Pernil is fork-tender, fall-off-the-bone pork shoulder or leg marinated in savory herbs and spices, then roasted to perfection. Underneath its irresistible, crispy, crunchy skin is tender, juicy meat oozing with mouthwatering deliciousness. Such a perfect addition to your holiday spread!
I still remember when I tasted this awesomeness for the first time. My world suddenly stopped as I savored its tender goodness. It’s really one-of-a-kind and super addicting. And, of course, I had to learn how to make it.
What’s not to love about this family-friendly, super-affordable dish? And it’s effortless to prepare because the oven does most of the work. Aaah! Getting that taste of joy without breaking a sweat is a pretty good deal, right? 😉
What Is Pernil?
Pernil is a marinated pork (typically leg or shoulder) roasted slowly until tender and juicy. Latin Americans, especially in Puerto Rico and Cuba, traditionally serve it at Christmas with arroz con gandules and tostones.

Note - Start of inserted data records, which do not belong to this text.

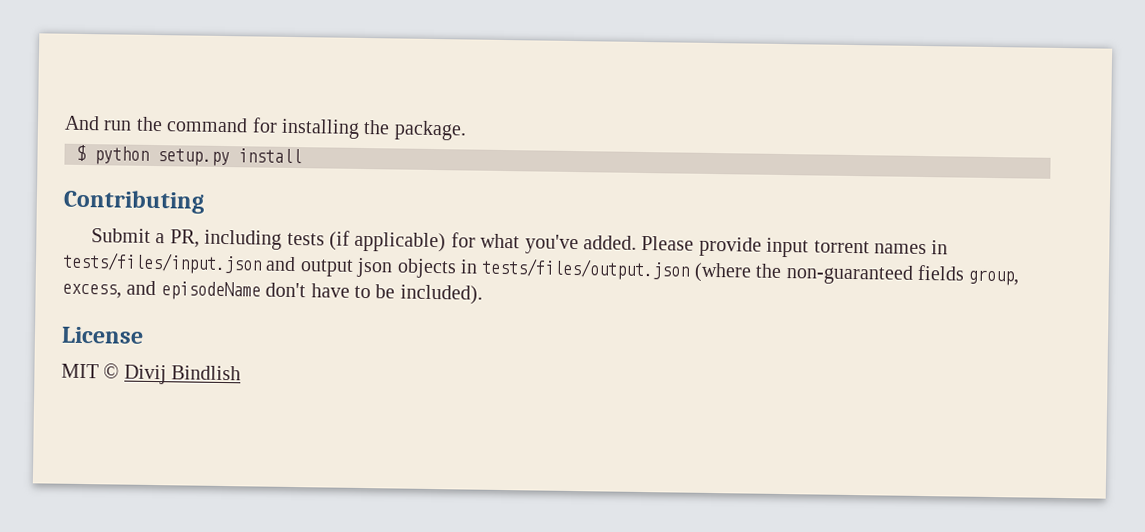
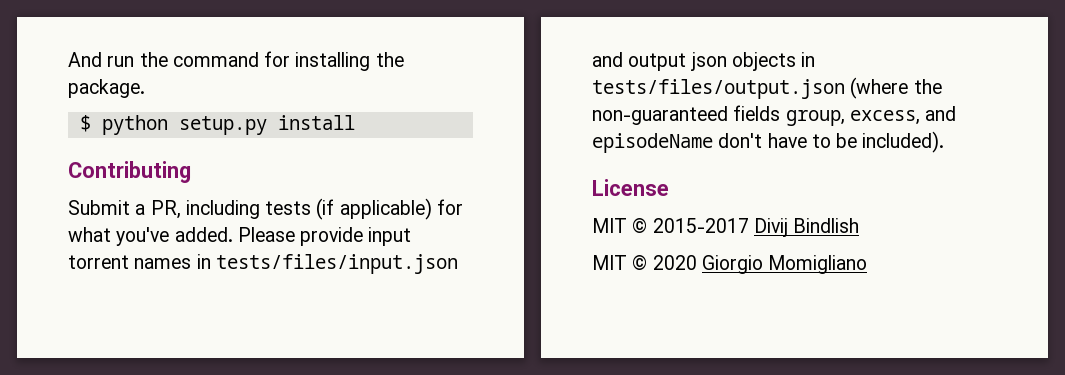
(120, 371) none -> [652,218,749,233] 2015-2017
(242, 373) none -> [592,255,868,274] // MIT © 2020 Giorgio Momigliano

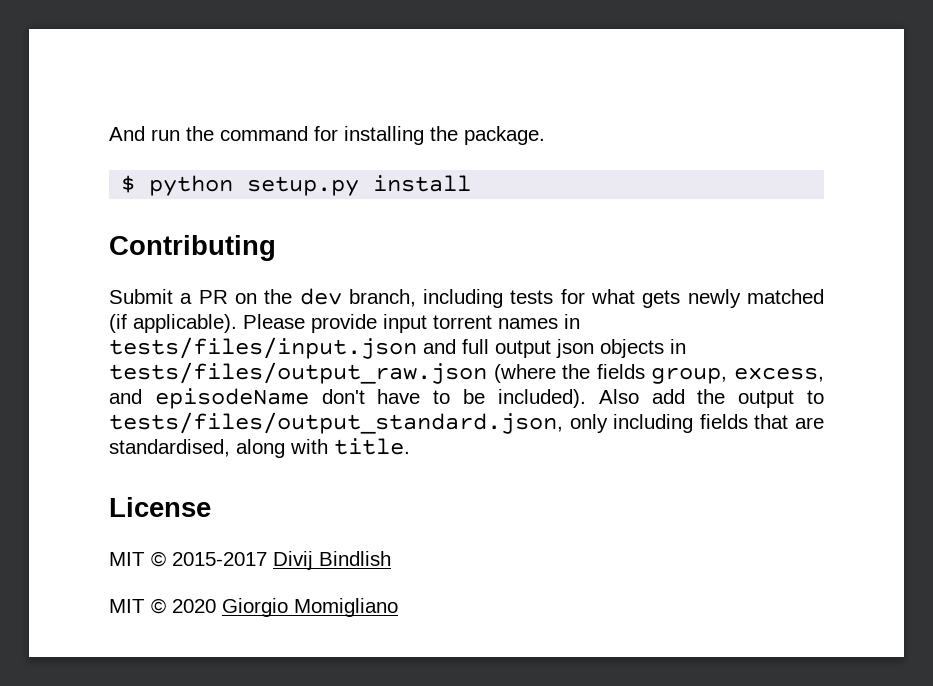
[150,198,463,220] [68,227,233,246] PR, including tests (if applicable) for what you've added. -> [198,288,824,308] [109,314,237,333] PR on the dev branch, including tests for what gets newly matched (if applicable).
(623, 59) none -> [462,339,489,354] full
[592,79,845,99] tests/files/output.json -> [109,362,487,384] tests/files/output_raw.json
[592,106,728,125] non-guaranteed -> (591, 371) none
(945, 142) none -> [598,389,825,408] [109,412,825,434] [109,438,410,458] Also add the output to tests/files/output_standard.json, only including fields that are standardised, along with title.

Sour orange is the key ingredient in the marinade. However, it’s hard to find sour oranges outside of the Islands. But you can use a mix of lime and orange for a similar effect. A dash of vinegar with orange juice would also do the trick.
Recipe Ingredients
You may wonder why the list is short, but that’s it! As I said, this is easy to make with simple and not too pricy ingredients.
- Bone-in Pork Shoulder – This cut is high in fat and ideal for slow cooking. While you could get a boneless roast, the bones contribute a richer flavor and juicier meat.
- Aromatics – From the word itself, these herbs give additional aroma and flavor. Parsley, oregano, onion, and garlic let you inhale the everlasting fragrance of pernil!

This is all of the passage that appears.